- **EXERCISE INSTRUCTIONS**: Your answer should consist only of the lines below from the one with "balance: 99.85 -> 2636.01" through the one with "Monitor colori mini", copied exactly.

[[ INPUT DATA, beginning ]]

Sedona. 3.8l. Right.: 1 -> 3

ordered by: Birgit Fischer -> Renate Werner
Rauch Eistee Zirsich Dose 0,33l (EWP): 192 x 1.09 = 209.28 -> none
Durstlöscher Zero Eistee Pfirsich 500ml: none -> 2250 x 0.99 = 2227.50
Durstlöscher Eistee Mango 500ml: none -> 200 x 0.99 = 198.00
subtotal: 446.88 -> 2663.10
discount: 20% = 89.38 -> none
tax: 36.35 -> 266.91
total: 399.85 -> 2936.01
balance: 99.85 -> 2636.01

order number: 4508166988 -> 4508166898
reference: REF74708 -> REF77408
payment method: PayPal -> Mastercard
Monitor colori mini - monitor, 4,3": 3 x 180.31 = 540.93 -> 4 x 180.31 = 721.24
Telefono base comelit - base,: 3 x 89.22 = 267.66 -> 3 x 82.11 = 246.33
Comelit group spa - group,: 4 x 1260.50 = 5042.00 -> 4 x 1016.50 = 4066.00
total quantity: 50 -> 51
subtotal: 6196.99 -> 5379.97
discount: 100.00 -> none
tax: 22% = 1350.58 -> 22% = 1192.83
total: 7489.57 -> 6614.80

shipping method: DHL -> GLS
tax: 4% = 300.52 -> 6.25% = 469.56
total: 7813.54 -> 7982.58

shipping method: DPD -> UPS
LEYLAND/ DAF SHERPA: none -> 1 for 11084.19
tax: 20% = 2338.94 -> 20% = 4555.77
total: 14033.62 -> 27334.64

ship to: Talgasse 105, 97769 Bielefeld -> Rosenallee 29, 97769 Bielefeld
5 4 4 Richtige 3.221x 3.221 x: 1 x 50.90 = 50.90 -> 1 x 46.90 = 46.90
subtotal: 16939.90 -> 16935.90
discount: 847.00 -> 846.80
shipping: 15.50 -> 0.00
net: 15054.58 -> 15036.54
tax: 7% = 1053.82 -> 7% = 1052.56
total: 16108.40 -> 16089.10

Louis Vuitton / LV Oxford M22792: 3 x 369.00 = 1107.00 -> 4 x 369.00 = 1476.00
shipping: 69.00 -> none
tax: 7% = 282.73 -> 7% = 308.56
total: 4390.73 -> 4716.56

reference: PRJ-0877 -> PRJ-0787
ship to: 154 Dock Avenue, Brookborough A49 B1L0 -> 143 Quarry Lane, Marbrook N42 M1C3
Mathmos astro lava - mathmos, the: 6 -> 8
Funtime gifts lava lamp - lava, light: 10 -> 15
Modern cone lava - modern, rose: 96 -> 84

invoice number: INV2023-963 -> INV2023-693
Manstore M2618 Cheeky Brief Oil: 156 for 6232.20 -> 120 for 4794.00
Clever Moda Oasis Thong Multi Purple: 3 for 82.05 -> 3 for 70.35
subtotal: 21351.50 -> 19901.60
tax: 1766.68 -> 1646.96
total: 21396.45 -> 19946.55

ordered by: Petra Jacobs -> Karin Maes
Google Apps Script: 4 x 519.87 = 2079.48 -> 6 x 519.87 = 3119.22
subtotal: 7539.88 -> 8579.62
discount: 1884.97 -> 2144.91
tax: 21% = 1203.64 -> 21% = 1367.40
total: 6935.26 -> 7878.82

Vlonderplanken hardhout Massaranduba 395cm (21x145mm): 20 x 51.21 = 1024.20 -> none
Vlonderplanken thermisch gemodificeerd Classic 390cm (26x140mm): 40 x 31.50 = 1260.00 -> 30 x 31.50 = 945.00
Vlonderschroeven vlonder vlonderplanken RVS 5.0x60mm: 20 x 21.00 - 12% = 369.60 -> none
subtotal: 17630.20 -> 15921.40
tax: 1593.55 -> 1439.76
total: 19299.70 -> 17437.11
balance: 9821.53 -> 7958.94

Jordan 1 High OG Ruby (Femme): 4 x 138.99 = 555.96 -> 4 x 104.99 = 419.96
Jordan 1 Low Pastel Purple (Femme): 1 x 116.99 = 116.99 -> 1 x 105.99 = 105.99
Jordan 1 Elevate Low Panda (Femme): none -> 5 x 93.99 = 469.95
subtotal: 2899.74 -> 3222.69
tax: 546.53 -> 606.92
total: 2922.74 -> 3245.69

[[ INPUT DATA, end ]]

- **WRITTEN ANSWER**:
balance: 99.85 -> 2636.01

order number: 4508166988 -> 4508166898
reference: REF74708 -> REF77408
payment method: PayPal -> Mastercard
Monitor colori mini - monitor, 4,3": 3 x 180.31 = 540.93 -> 4 x 180.31 = 721.24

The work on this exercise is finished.